## WHAT THIS TASK INVOLVES
I need the lines from the one holding "Vertical Name Necklace: 50" to the last line of the data below repeated exactly, both included, without pictures.

------------------------------

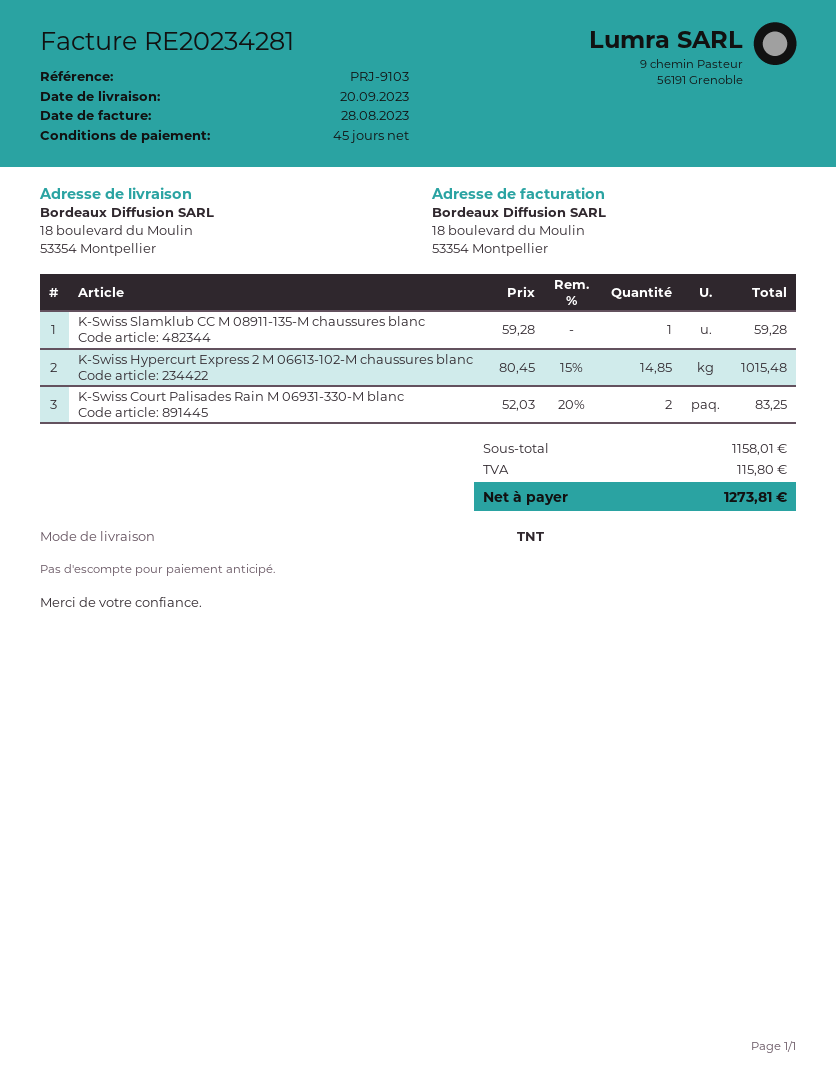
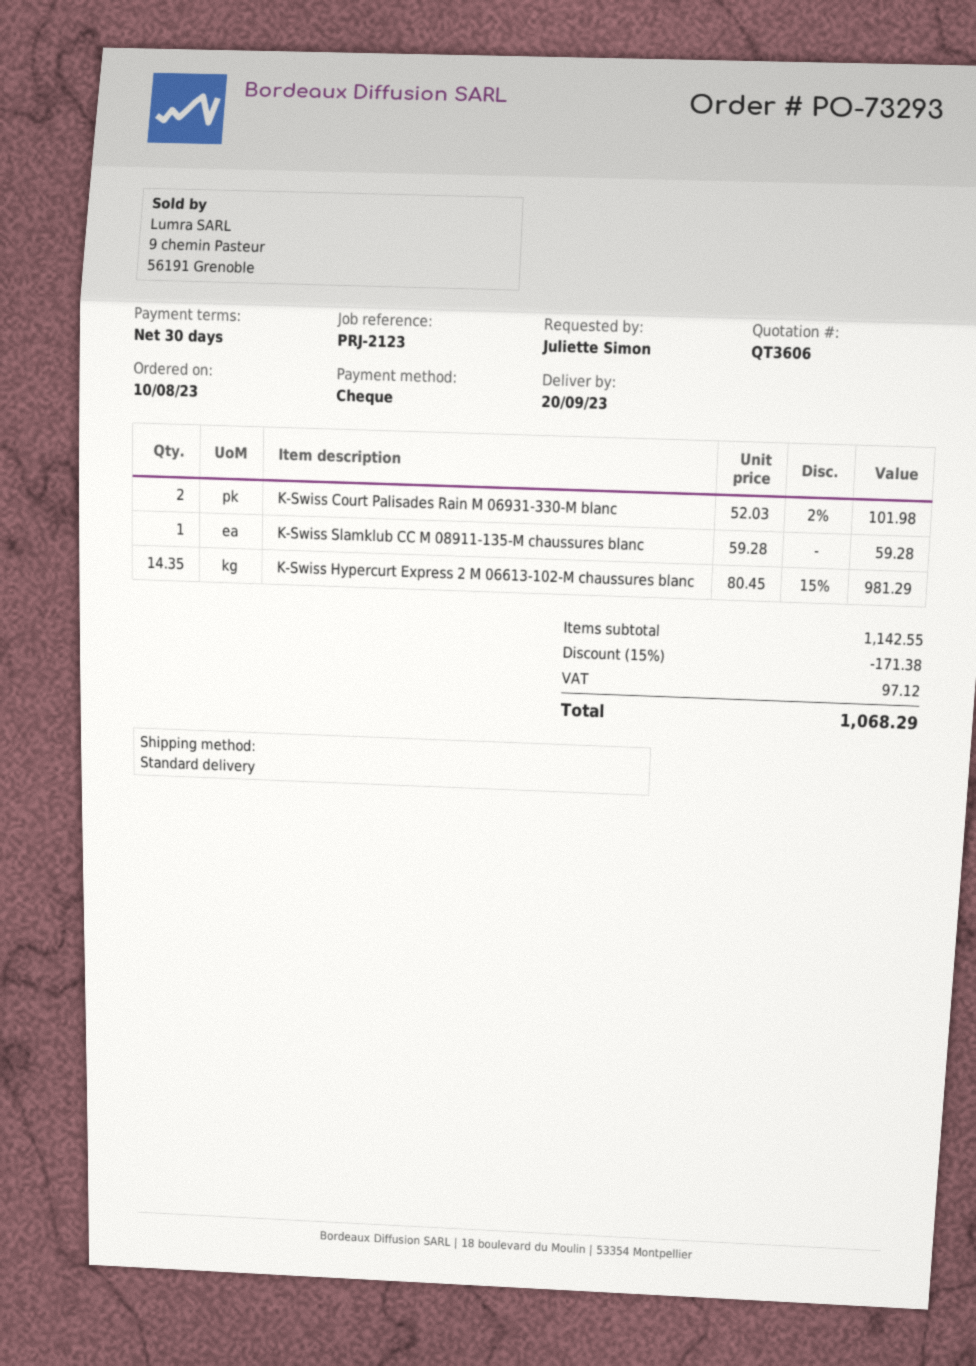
payment terms: 45 days -> 30 days
reference: PRJ-9103 -> PRJ-2123
shipping method: TNT -> standard
K-Swiss Hypercurt Express 2 M 06613-102-M chaussures blanc: 14.85 x 80.45 - 15% = 1015.48 -> 14.35 x 80.45 - 15% = 981.29
K-Swiss Court Palisades Rain M 06931-330-M blanc: 2 x 52.03 - 20% = 83.25 -> 2 x 52.03 - 2% = 101.98
subtotal: 1158.01 -> 1142.55
discount: none -> 15% = 171.38
tax: 115.80 -> 97.12
total: 1273.81 -> 1068.29

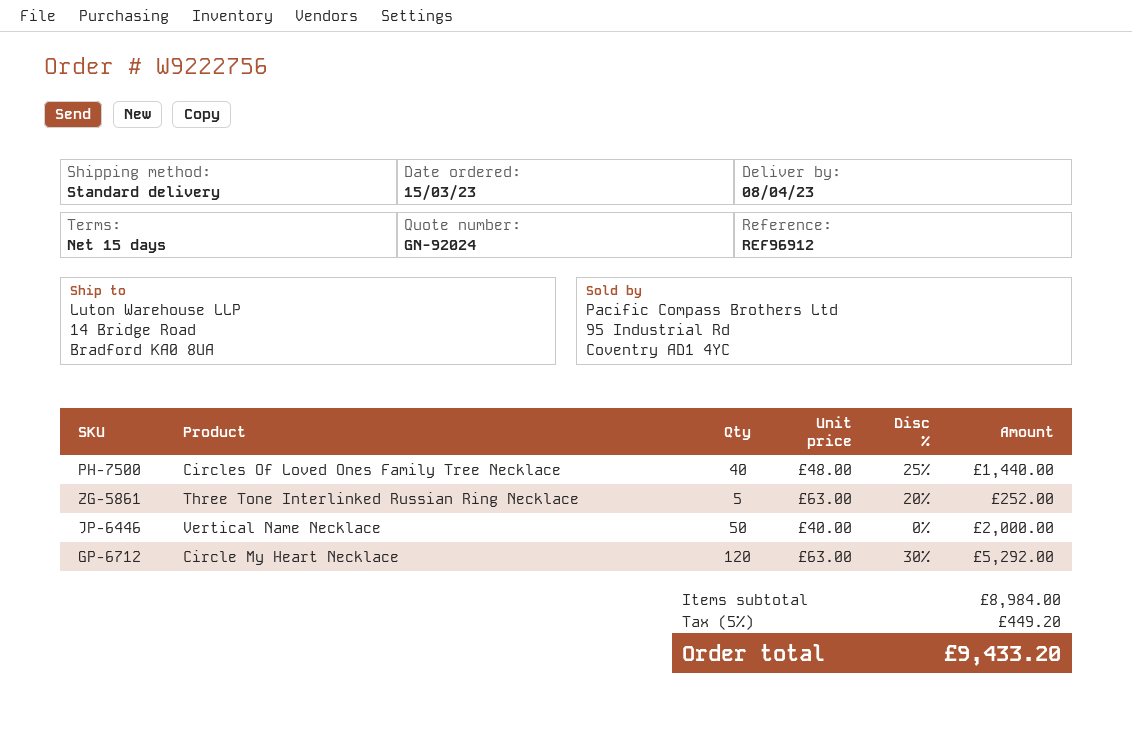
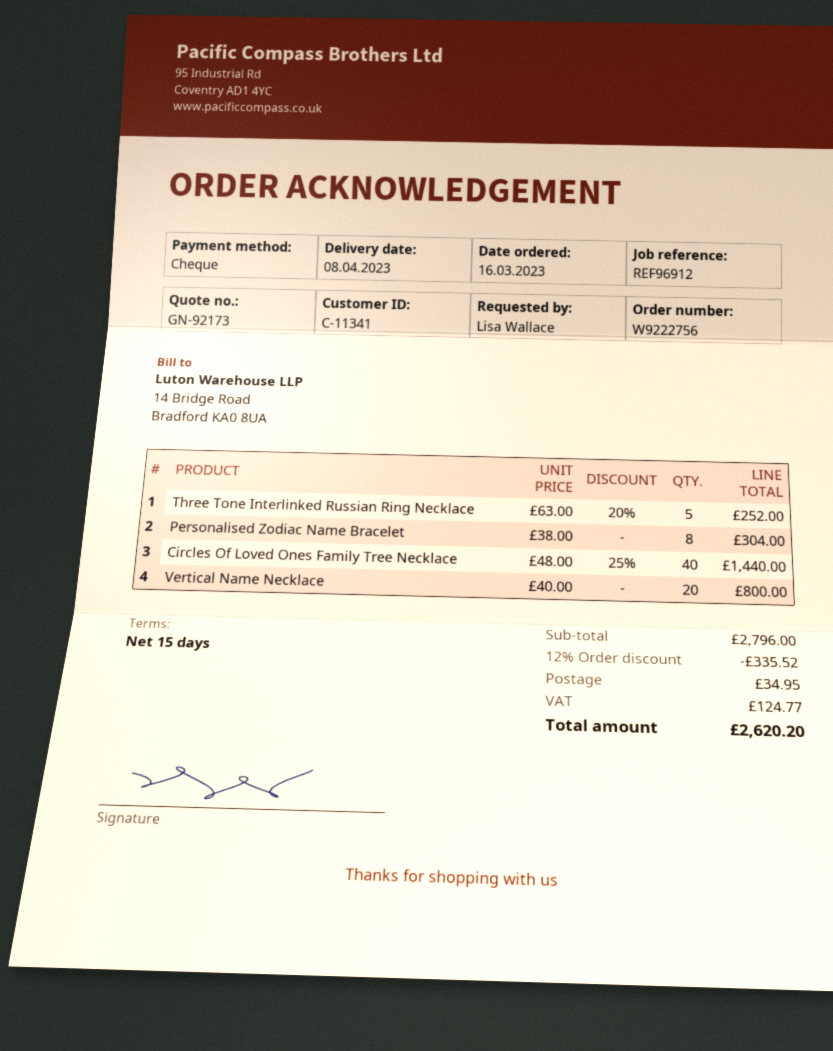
quote number: GN-92024 -> GN-92173
order date: 2023-03-15 -> 2023-03-16
Vertical Name Necklace: 50 x 40.00 = 2000.00 -> 20 x 40.00 = 800.00
Circle My Heart Necklace: 120 x 63.00 - 30% = 5292.00 -> none
Personalised Zodiac Name Bracelet: none -> 8 x 38.00 = 304.00
subtotal: 8984.00 -> 2796.00
discount: none -> 12% = 335.52
shipping: none -> 34.95
tax: 449.20 -> 124.77
total: 9433.20 -> 2620.20

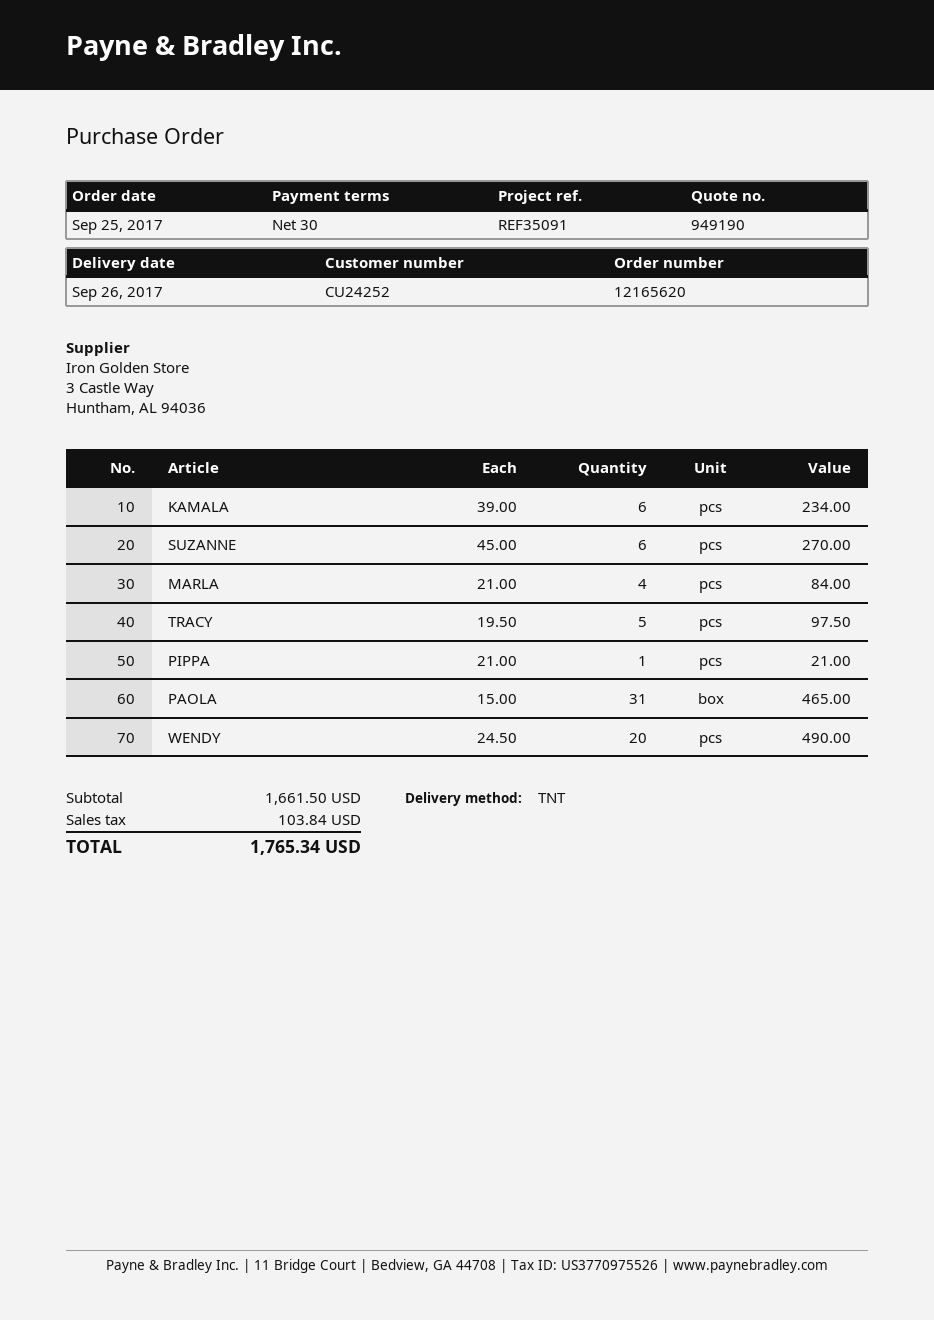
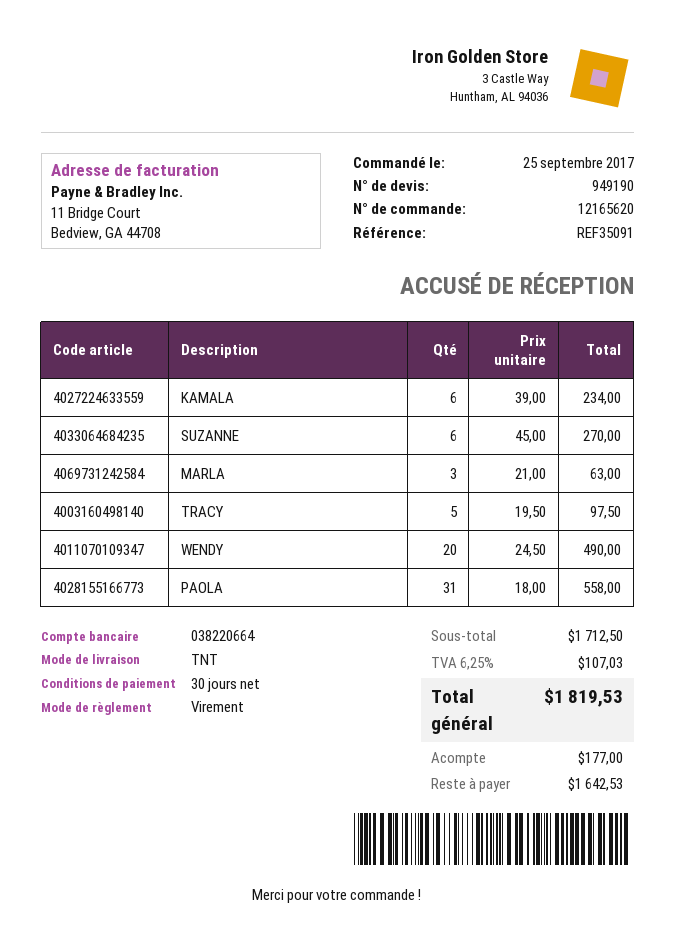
MARLA: 4 x 21.00 = 84.00 -> 3 x 21.00 = 63.00
PIPPA: 1 x 21.00 = 21.00 -> none
PAOLA: 31 x 15.00 = 465.00 -> 31 x 18.00 = 558.00
subtotal: 1661.50 -> 1712.50
tax: 103.84 -> 107.03
total: 1765.34 -> 1819.53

------------------------------

## TASK ANSWER
Vertical Name Necklace: 50 x 40.00 = 2000.00 -> 20 x 40.00 = 800.00
Circle My Heart Necklace: 120 x 63.00 - 30% = 5292.00 -> none
Personalised Zodiac Name Bracelet: none -> 8 x 38.00 = 304.00
subtotal: 8984.00 -> 2796.00
discount: none -> 12% = 335.52
shipping: none -> 34.95
tax: 449.20 -> 124.77
total: 9433.20 -> 2620.20

MARLA: 4 x 21.00 = 84.00 -> 3 x 21.00 = 63.00
PIPPA: 1 x 21.00 = 21.00 -> none
PAOLA: 31 x 15.00 = 465.00 -> 31 x 18.00 = 558.00
subtotal: 1661.50 -> 1712.50
tax: 103.84 -> 107.03
total: 1765.34 -> 1819.53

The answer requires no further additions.